To help unravel that mystery, Weill Cornell researchers, including Dr. Patricia J. Giardina and Dr. Robert W. Grady -- along with colleagues at Oporto University in Portugal, Tel-Aviv University and the Hebrew University in Israel, and Children's Hospital and Harvard Medical School in Boston -- investigated iron overload, using sophisticated, genetically engineered mouse models of beta-thalassemia. The first-ever mouse model for beta-thalassemia major was, in fact, developed by Dr. Rivella when he worked at Memorial Sloan-Kettering Cancer Center in Dr. Michel Sadelain's laboratory.
"Our prior studies had already revealed that Hamp1 -- a gene regulating expression of a signaling molecule called hepcidin -- had a role to play in boosting iron levels in beta-thalassemia," Dr.

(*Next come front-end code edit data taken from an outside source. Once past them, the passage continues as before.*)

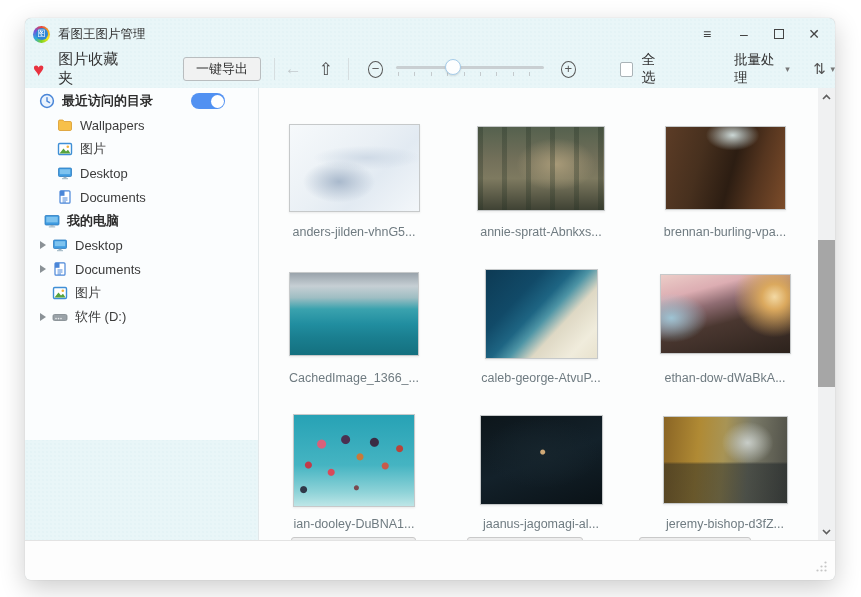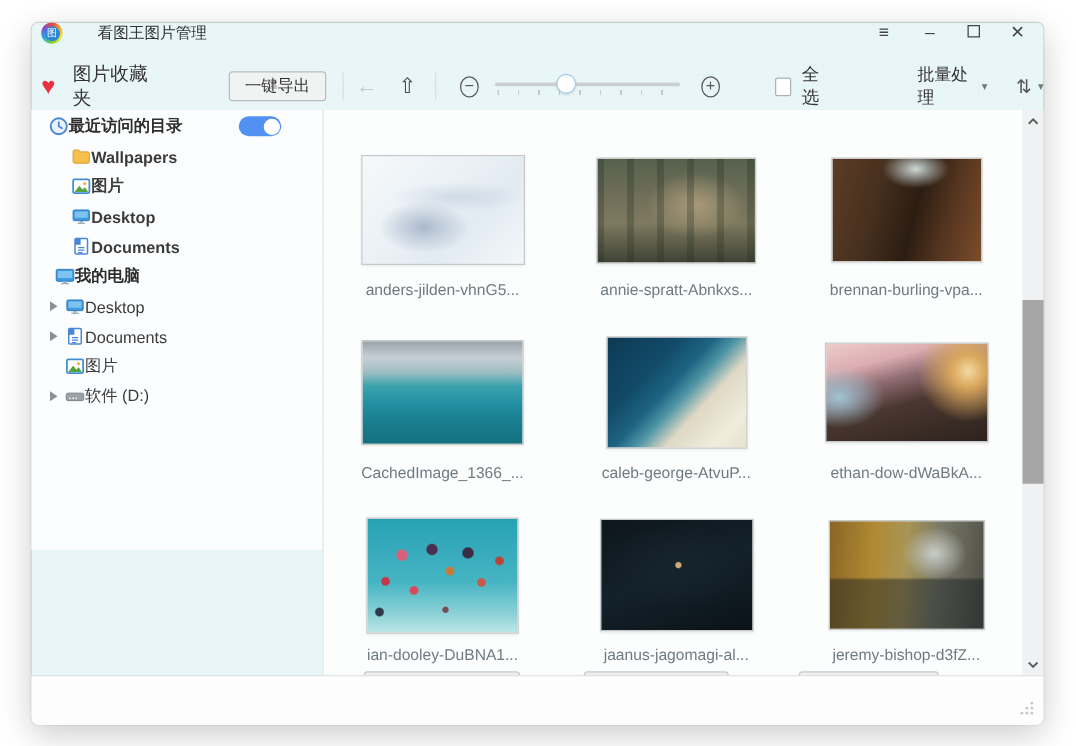--- a/index.html
+++ b/index.html
@@ -13,7 +13,7 @@
     box-shadow:0 8px 26px rgba(0,0,0,.20), 0 0 1px rgba(0,0,0,.25); }
 
   
-  .titlebar{ height:32px; display:flex; align-items:flex-start; padding:0 14px 0 8px;gap:20px; }
+  .titlebar{ height:32px; display:flex; align-items:center; padding:0 14px 0 8px; }
   .app-icon{ width:17px; height:17px; border-radius:50%; position:relative;
     background:conic-gradient(#e8453c,#f5a623,#f8e71c,#7ed321,#2aa8e0,#7b4fd8,#e8453c); }
   .app-icon::after{ content:"图"; position:absolute; left:2.5px; top:2.5px; width:12px; height:12px;

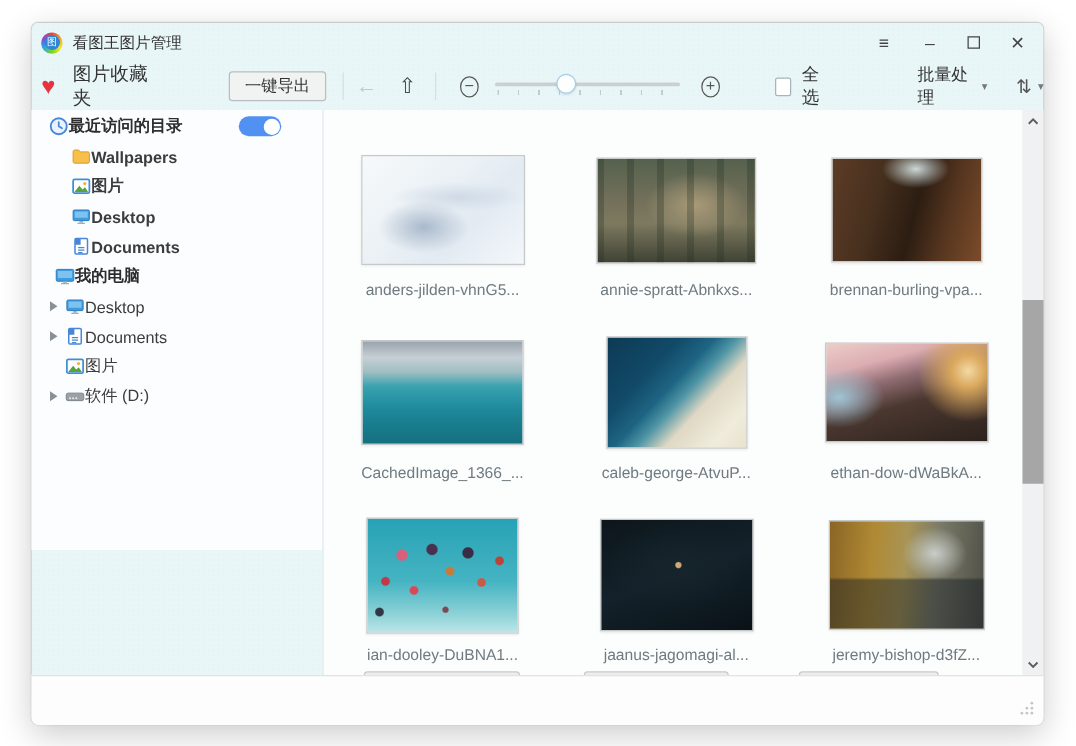--- a/index.html
+++ b/index.html
@@ -58,7 +58,7 @@
 
   
   .tree-row{ height:24px; display:flex; align-items:center; font-size:13px; color:#3c3c3c; cursor:default; }
-  .tree-row .lbl{ white-space:nowrap; }
+  .tree-row .lbl{ margin-left:7px; white-space:nowrap; }
   .lvl0{ padding-left:14px; } .lvl0 .lbl{ font-weight:bold; color:#2e2e2e; }
   .lvl1{ padding-left:32px;font-weight:bold; }
   .lvl1e{ padding-left:15px; }

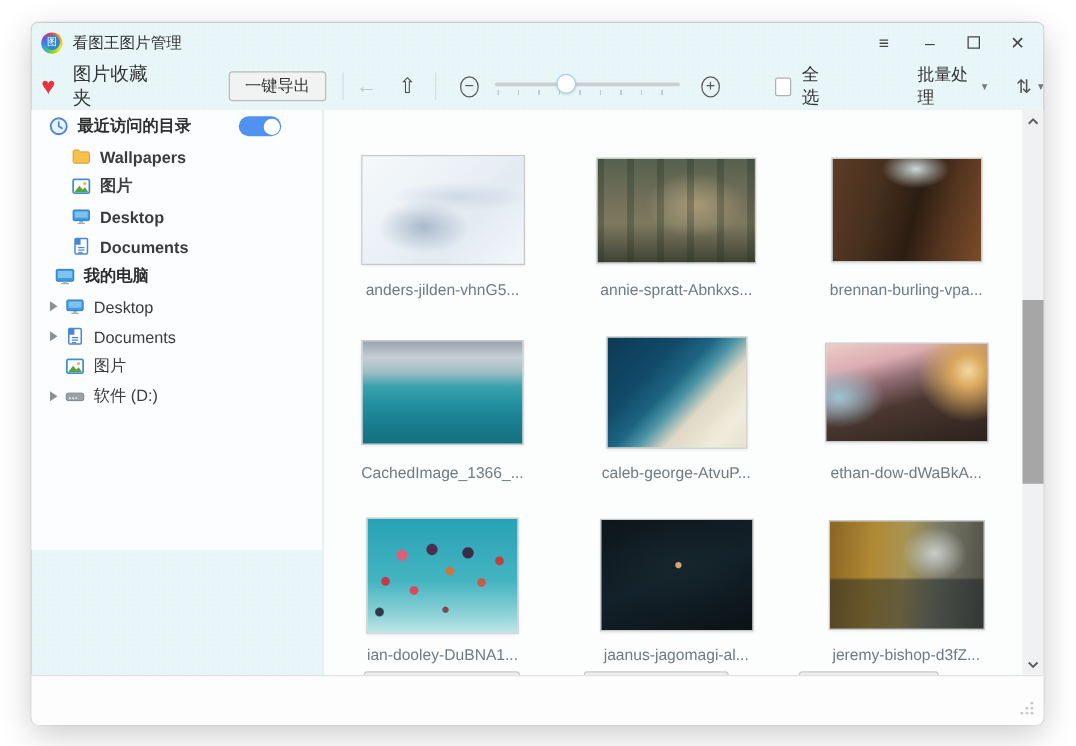--- a/index.html
+++ b/index.html
@@ -60,7 +60,7 @@
   .tree-row{ height:24px; display:flex; align-items:center; font-size:13px; color:#3c3c3c; cursor:default; }
   .tree-row .lbl{ margin-left:7px; white-space:nowrap; }
   .lvl0{ padding-left:14px; } .lvl0 .lbl{ font-weight:bold; color:#2e2e2e; }
-  .lvl1{ padding-left:32px;font-weight:bold; }
+  .lvl1{ padding-left:32px; }
   .lvl1e{ padding-left:15px; }
   .expander{ width:0; height:0; border-left:6px solid #8a9196; border-top:4px solid transparent;
     border-bottom:4px solid transparent; margin-right:6px; }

Rivella says. "Essentially, hepcidin is a ‘sensor' molecule present in the blood that tells the intestine, ‘OK, we've had enough iron today, it's time to slow absorption.'"

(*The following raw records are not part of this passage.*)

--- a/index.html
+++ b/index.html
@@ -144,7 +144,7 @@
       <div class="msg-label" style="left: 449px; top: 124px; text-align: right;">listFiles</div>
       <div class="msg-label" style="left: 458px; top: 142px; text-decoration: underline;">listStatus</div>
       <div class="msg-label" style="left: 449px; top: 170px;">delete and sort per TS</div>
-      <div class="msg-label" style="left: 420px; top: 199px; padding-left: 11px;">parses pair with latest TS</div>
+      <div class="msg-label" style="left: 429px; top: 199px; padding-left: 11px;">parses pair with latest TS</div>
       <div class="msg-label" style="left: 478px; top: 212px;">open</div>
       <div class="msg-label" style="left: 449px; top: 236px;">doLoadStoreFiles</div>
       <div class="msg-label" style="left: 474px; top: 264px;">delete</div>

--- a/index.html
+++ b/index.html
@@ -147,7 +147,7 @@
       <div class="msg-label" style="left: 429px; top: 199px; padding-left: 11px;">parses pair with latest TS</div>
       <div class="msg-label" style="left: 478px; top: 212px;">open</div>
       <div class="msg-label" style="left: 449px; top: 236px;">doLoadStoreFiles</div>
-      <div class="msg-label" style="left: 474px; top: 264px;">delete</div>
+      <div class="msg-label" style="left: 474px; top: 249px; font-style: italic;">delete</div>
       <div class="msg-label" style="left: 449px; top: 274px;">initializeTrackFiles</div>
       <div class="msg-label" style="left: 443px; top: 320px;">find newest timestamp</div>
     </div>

One of the novelties of this paper is the point that iron absorption is regulated by three factors: the degree of impaired red-blood-cell production called ineffective erythropoiesis, the degree of organ iron overload, and the expression of Fpn1 and Hamp1. In this study, Dr. Rivella's team found that the impaired red-blood-cell production that occurs in beta-thalassemia lowers Hamp1 expression, reducing hepcidin activity and thereby boosting iron uptake. This was true for mice engineered to have the more severe (major) form of beta-thalassemia, and also for young mice with the milder (intermedia) form of the disease.
"However, as mice with beta-thalassemia intermedia got older, another gene began to play a key role in iron overload," Dr. Rivella says. "That gene was Fpn1, which controls the expression of another important molecule, ferroportin."
Ferroportin is the key molecular transporter for iron absorbed from food via the intestine. "Contrary to what happens in major disease, we found that Hamp1 expression actually rises in adult mice with beta-thalassemia intermedia," Dr. Rivella says. "But that doesn't mean iron absorption falls. Why? Because a rise in Hamp1 is accompanied by a concurrent rise in Fpn1 expression."
That's a whole new paradigm for chronic iron overload in patients with the intermedia form of the beta-thalassemia, the researchers say. "It appears that even though Hamp1 is trying to shut down iron absorption in the gut, a spike in Fpn1 expression is boosting levels of ferroportin, the iron transporter. So the net result is the same: rising iron uptake," Dr. Rivella says.
The finding may be heartening to those treating the disease, however.
"It shows that if we keep doing what we are doing -- modulating hepcidin levels in blood -- we can still manipulate this relationship to get iron absorption under control in both the major and intermedia forms of the illness," Dr. Rivella says. "That's great news."
This study received funding from the Carlo and Micol Schejola Foundation, the Cooley's Anemia Foundation, the Children's Cancer and Blood Foundation, the U.S. National Institutes of Health, the Associazione per la Lotta alla Talassemia di Rovigo (AVLT), Associazione Regionale Sarda per la Lotta Contro la Talassemia e per l'Assistenza dei Talassemici, the Roche Foundation for Anemia Research, and the American Portuguese Biomedical Fund.